Which lines in the data contain the word "letter"? Please copy each of them.

** Provided information follows **

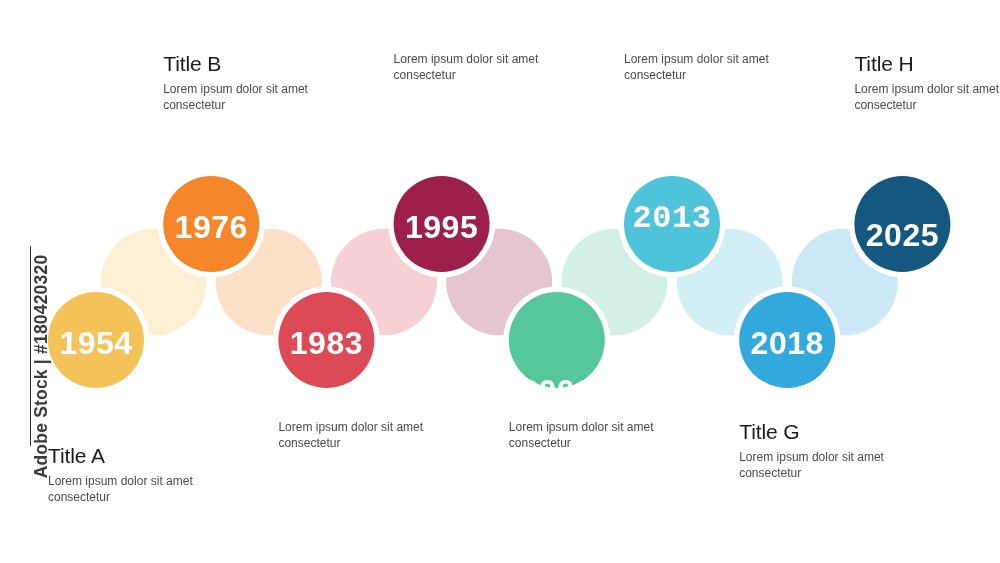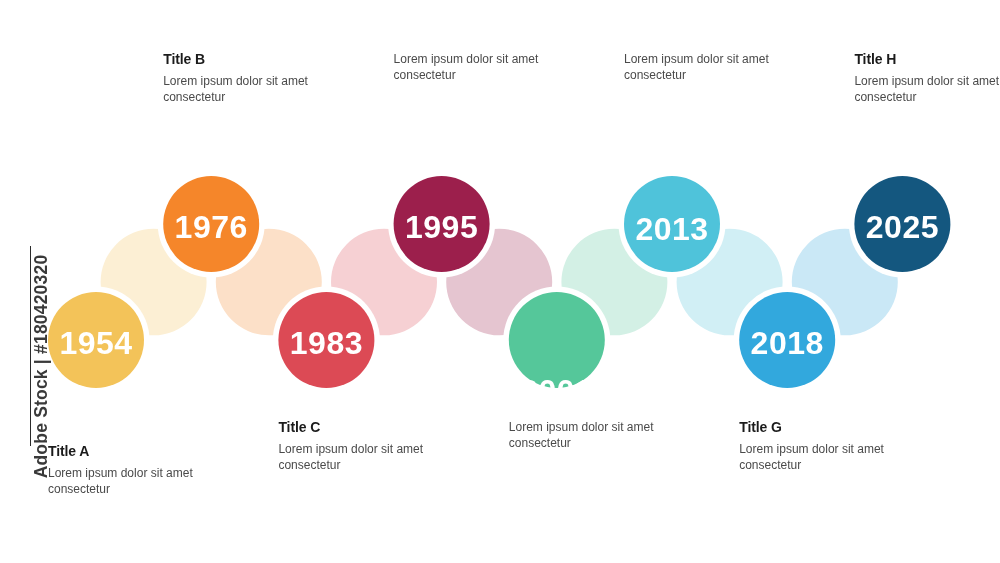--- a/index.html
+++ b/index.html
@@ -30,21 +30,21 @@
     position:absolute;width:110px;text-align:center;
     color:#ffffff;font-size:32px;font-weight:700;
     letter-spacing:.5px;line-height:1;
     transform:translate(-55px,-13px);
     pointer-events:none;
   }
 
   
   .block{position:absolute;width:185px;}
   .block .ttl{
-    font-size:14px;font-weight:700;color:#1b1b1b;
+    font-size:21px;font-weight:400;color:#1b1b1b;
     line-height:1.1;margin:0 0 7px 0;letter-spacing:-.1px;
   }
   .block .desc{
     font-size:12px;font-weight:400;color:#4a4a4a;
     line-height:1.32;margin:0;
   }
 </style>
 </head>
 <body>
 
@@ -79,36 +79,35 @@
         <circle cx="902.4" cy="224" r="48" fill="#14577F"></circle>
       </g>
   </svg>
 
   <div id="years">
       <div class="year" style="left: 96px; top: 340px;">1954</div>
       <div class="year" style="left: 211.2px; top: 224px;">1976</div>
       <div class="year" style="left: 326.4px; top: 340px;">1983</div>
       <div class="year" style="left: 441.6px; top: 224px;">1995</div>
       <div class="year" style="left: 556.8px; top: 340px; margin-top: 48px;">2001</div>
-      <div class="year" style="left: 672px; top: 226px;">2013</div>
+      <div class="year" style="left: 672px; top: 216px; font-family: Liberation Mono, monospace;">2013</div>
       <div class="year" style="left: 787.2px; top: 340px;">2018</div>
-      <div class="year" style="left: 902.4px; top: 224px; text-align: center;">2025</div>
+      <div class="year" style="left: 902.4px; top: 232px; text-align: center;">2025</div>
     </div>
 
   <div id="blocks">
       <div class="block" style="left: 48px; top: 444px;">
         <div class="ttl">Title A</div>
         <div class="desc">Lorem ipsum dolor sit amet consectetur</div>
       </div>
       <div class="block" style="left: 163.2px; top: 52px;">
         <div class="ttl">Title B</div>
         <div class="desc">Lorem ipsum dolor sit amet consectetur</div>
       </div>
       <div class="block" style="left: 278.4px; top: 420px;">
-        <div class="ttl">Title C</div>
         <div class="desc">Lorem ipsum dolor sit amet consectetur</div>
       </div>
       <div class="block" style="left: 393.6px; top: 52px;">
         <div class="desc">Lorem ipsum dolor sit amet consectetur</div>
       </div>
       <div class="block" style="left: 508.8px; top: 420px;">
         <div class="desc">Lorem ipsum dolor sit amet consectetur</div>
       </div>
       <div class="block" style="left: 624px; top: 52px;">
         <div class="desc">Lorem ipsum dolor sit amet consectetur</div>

** End of Provided information **

* _Written response_:
     letter-spacing:.5px;line-height:1;
     line-height:1.1;margin:0 0 7px 0;letter-spacing:-.1px;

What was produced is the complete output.